(Difference listings)
----------
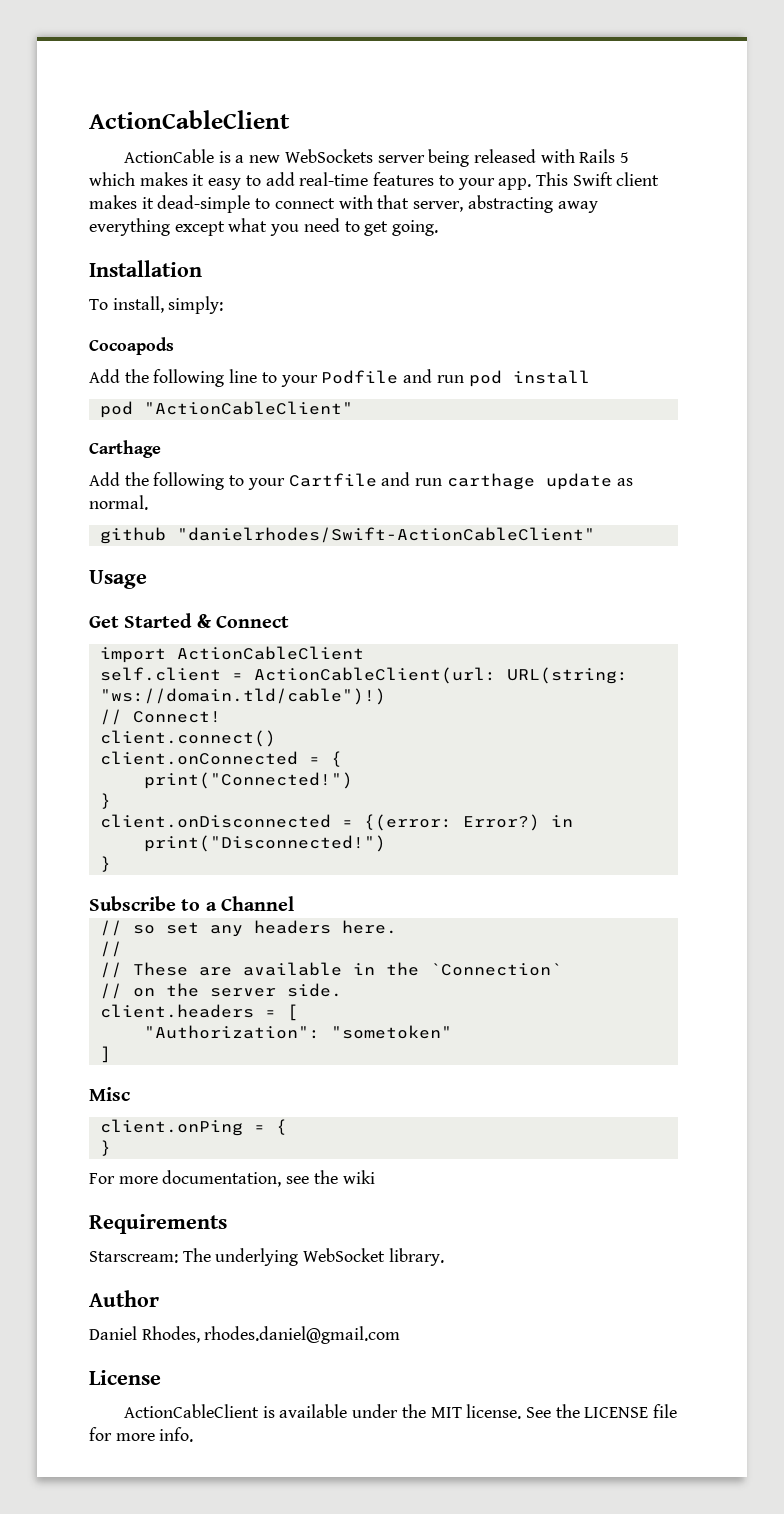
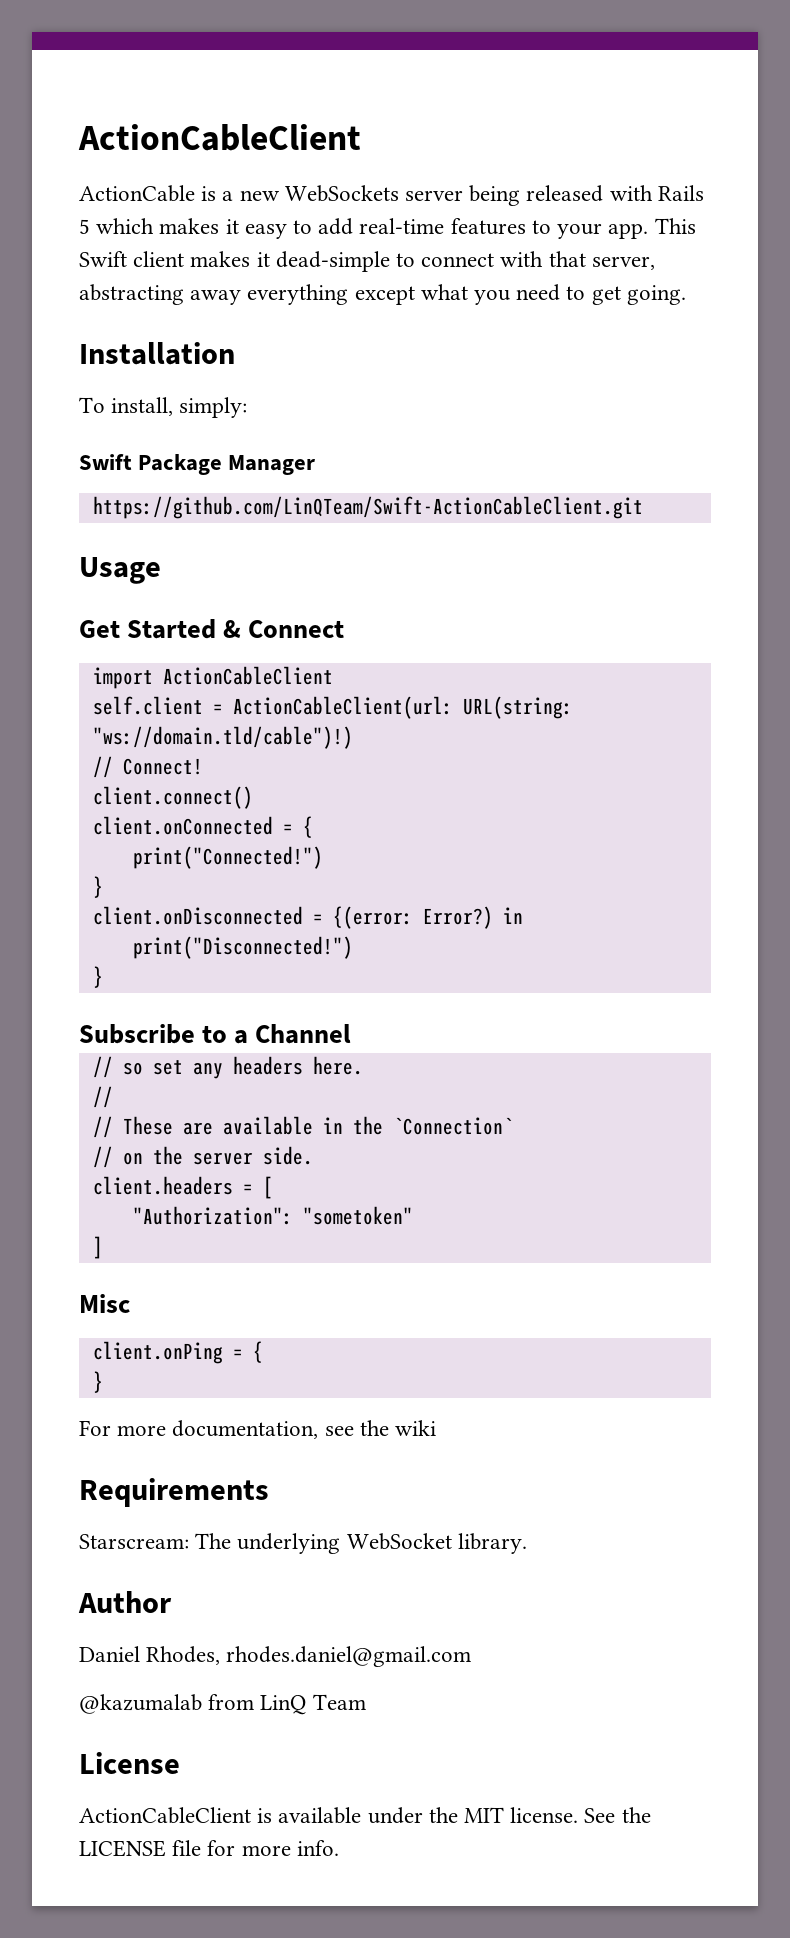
- Cocoapods
- Add the following line to your Podfile and run pod install
- pod "ActionCableClient"
- Carthage
- Add the following to your Cartfile and run carthage update as normal.
- github "danielrhodes/Swift-ActionCableClient"
+ Swift Package Manager
+ https://github.com/LinQTeam/Swift-ActionCableClient.git
+ @kazumalab from LinQ Team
----------
[Action item]: Using the records above, list each line that includes "following".

[Result of this task]:
- Add the following line to your Podfile and run pod install
- Add the following to your Cartfile and run carthage update as normal.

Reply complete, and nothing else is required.